Last year, China imported 459.3 million tons (mt) of crude oil, a 10.1% year on year rise worth a record-breaking US$239.2 billion. That represented a 20.2% share of total global consumption, according to China’s National Bureau of Statistics (NBS).
In 2018, the US imported 247.8 mt of crude oil, while India was the third largest crude oil importer at 226.6 mt, followed by Asian industrial heavyweights South Korea (151.3 mt), and Japan (149.3 mt), according to industry data. But the attacks have put China’s reliance on Saudi Arabian crude oil exports into particularly sharp relief.

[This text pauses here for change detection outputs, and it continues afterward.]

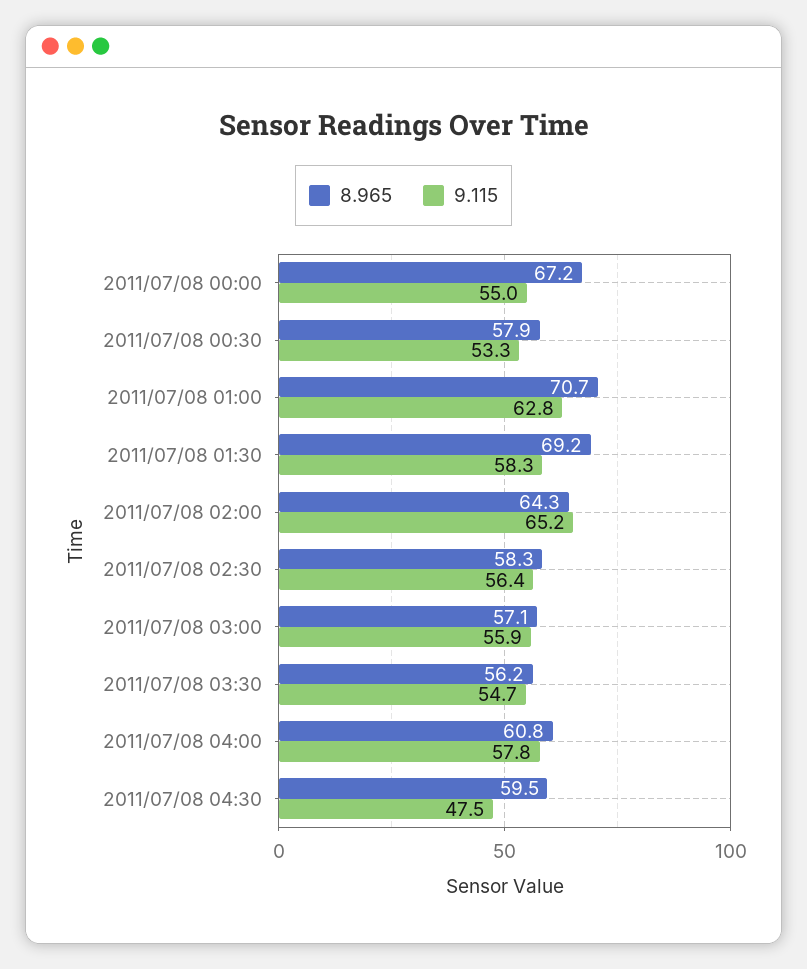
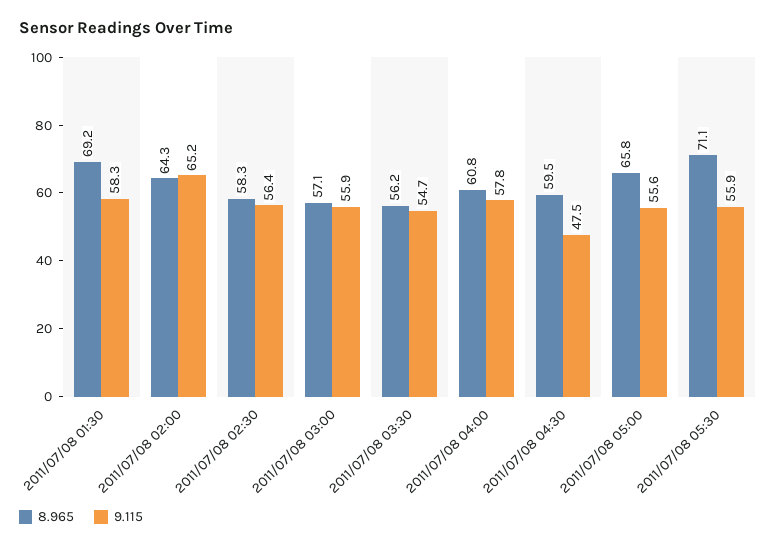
8.965, 2011/07/08 00:00: 67.2 -> none
9.115, 2011/07/08 00:00: 55 -> none
8.965, 2011/07/08 00:30: 57.9 -> none
9.115, 2011/07/08 00:30: 53.3 -> none
8.965, 2011/07/08 01:00: 70.7 -> none
9.115, 2011/07/08 01:00: 62.8 -> none
8.965, 2011/07/08 05:00: none -> 65.8
9.115, 2011/07/08 05:00: none -> 55.6
8.965, 2011/07/08 05:30: none -> 71.1
9.115, 2011/07/08 05:30: none -> 55.9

In 2018, Saudi Arabia was China’s second largest oil supplier, providing 12.4% of its imports at a value of around $30 billion.Over 40% of China’s oil supplies are delivered by Gulf countries, meaning China is especially vulnerable to a similar type of future attack on oil production facilities. Russia was China’s largest supplier at 15.8%, and Angola its third biggest at 10.4%.
China has traditionally relied on oil imports from Saudi Arabia, Iran, Russia and, more recently, the US. China’s imports of US oil, however, plunged 76% in the first half of 2019, due largely to the two sides’ escalating trade war.
US sanctions re-imposed last year against Iran’s energy sector have also forced China – though it is clearly finding ways to circumvent the restrictions – to cut at least 50% of its oil imports from Iran, according to ship tracking data firms.